La mère de la victime : arrêtez de tuer nos fils et nos filles, ça suffit
 
De son côté, la mère du défunt, Mariama Togo Guindo, partie civile dans cette affaire, n’a pas voulu formuler une demande de réparation. En effet, même si le défunt a laissé une épouse et un enfant de six ans, elle n’a pas été en mesure de fixer le montant des intérêts civils. Elle ne veut pas passer, dit-elle, pour une mère qui bat monnaie à la barre suite à la mort de son fils. Cependant, ses intérêts ont été réservés par le juge, le temps qu’elle en parle avec les ayants droit. Auparavant, la dame, badiénou Gokh dans son quartier, est revenue sur le jour du drame. Et, c’est pour révéler avoir pourtant joué les bons offices pour faire revenir la sérénité entre la famille de Mamadou Ndiaye dit Vieux et la sécurité du Pur, lors de la première altercation verbale. Ainsi, croyant que le problème était résolu, elle a été surprise d’apprendre que les jets de pierres avaient repris entre les deux camps et que son fils a été poignardé. «J’ai vu mon fils affalé sur le sol, gisant dans une mare de sang, les yeux ouverts. J’ai crié. C’est très douloureux. Mon fils a été poignardé dans le dos alors qu’il était sans défense. On ne peut pas me dire qu’il s’est auto infligé ces coups ?», se désole la dame qui n’était pas pourtant au bout de ses souffrances. En effet, elle a de nouveau vécu la disparition tragique de son enfant qui a été projetée en salle d’audience. Très affectée, elle a crié son amertume à la barre. «Il faut mettre un terme à ces séries de meurtres. Arrêtez de tuer nos fils et nos filles.
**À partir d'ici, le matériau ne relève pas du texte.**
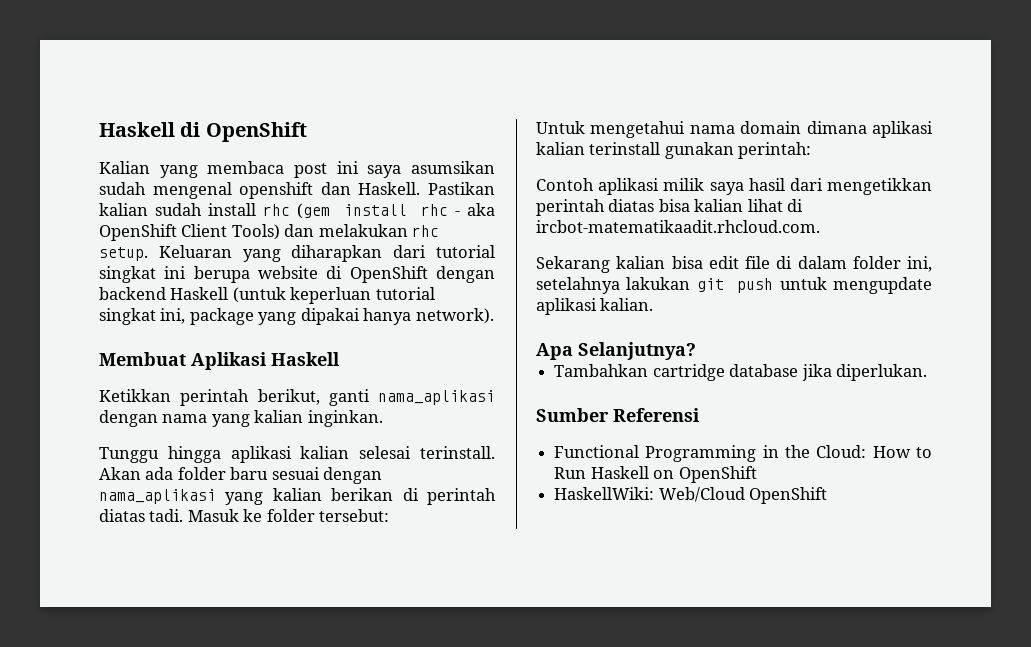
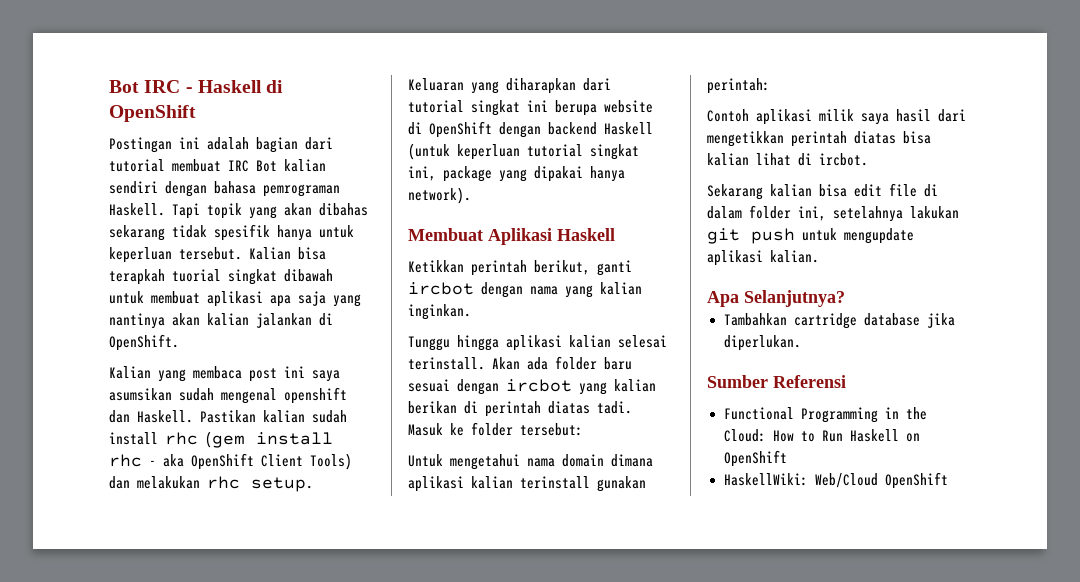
(99, 129) none -> [109,80,193,93] Bot IRC -
(307, 132) none -> [109,137,333,153] [109,159,326,172] [109,181,340,197] [109,203,368,219] [109,224,354,241] [109,247,326,263] [109,269,333,285] [109,291,361,307] [109,313,333,329] [109,334,179,351] // Postingan ini adalah bagian dari tutorial membuat IRC Bot kalian sendiri dengan bahasa pemrograman Haskell. Tapi topik yang akan dibahas sekarang tidak spesifik hanya untuk keperluan tersebut. Kalian bisa terapkah tuorial singkat dibawah untuk membuat aplikasi apa saja yang nantinya akan kalian jalankan di OpenShift.
[378,390,495,405] nama_aplikasi -> [408,282,474,295] ircbot
[99,489,216,504] nama_aplikasi -> [506,379,572,392] ircbot
[536,220,820,233] ircbot-matematikaadit.rhcloud.com. -> [819,153,868,166] ircbot.

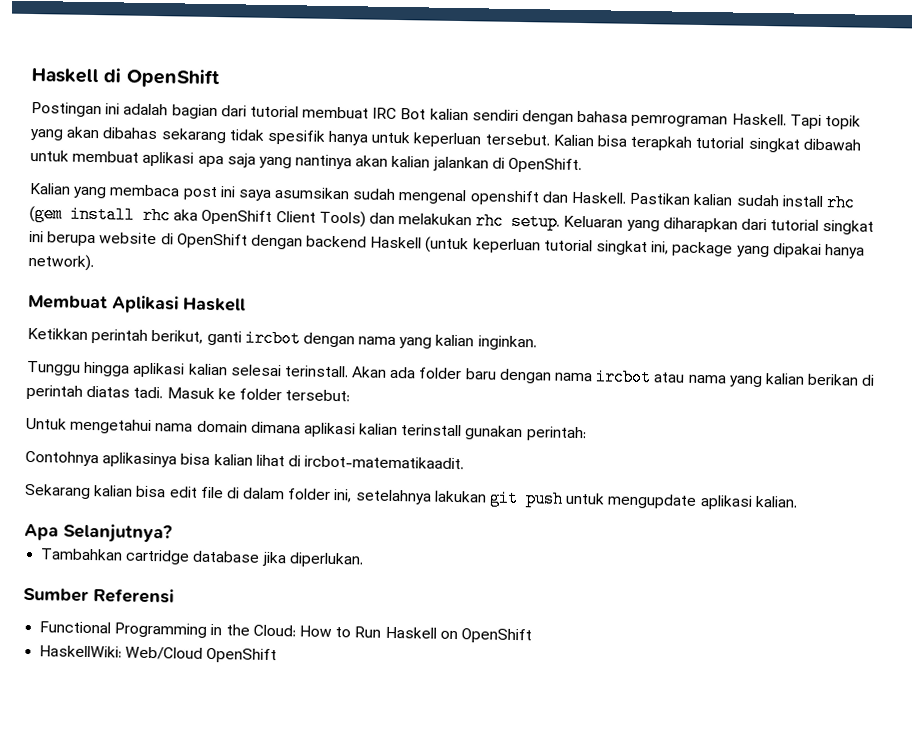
[109,80,193,93] Bot IRC - -> (31, 76) none
[172,269,221,282] tuorial -> [695,136,745,149] tutorial
[149,460,156,466] - -> (171, 215) none
[408,379,572,395] sesuai dengan ircbot -> [498,368,727,387] dengan nama ircbot atau nama
[707,109,966,125] [707,131,896,147] Contoh aplikasi milik saya hasil dari mengetikkan perintah diatas -> [25,450,178,468] Contohnya aplikasinya
[819,153,868,166] ircbot. -> [304,455,465,470] ircbot-matematikaadit.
Ces meurtres doivent cesser, il faut que ça cesse», s’indigne Mariama Togo.
 
Les victimes face à l’imputabilité des faits
 
Outre le défunt, il y a également eu également d’autres victimes durant cette bagarre et qui se sont constituées partie civile ; sans pour autant réclamer de dédommagements. Il s’agit des membres de la famille du responsable politique Mamadou Ndiaye dit Vieux, chez qui tout est parti. Parmi ces victimes, son fils, Cheikh Abdou Khadre Dieylani Ndiaye, qui s’en est tiré avec une Itt de 30 jours pour avoir reçu une batte de baseball à la mâchoire qui a occasionné la perte de ses deux dents. Djibril Kébé a lui aussi été victime d’un coup de couteau à l’épaule avec une plaie profonde qui lui a causé une fracture. Avec un certificat médical d’une Itt de 45 jours, il n’a pas été en mesure d’identifier son bourreau à la barre. Tout comme les autres victimes.
 
Me Etienne Ndione charge le parquet
 
Me Etienne Ndione, conseil de Ousmane Sidibé, considère que cette affaire est difficile à juger. A l’en croire, rien n’a été fait par la police scientifique qui était pourtant sur les lieux pour aider les juges. «On parle de prélèvements qui auraient été effectués, mais nous n’avons vu aucun résultat», s’indigne-t-il. S’y ajoute des vidéos amateurs floues où on ne peut rien voir. Même les parties civiles n’ont pas reconnu les assaillants. Ce qui lui fait dire que le défunt a été victime d’un système. «Tout le Sénégal savait que les candidats avaient des armes blanches sans autorisation. Quel est le procureur ou le gendarme qui s’est levé pour s’insurger ? Personne. C’est à la suite de la mort de Ibou Diop qu’on a décidé d’escorter les candidats par des gendarmes», martèle l’avocat qui se désole de constater l’absence de ces responsables politiques pour qui ces personnes se battaient.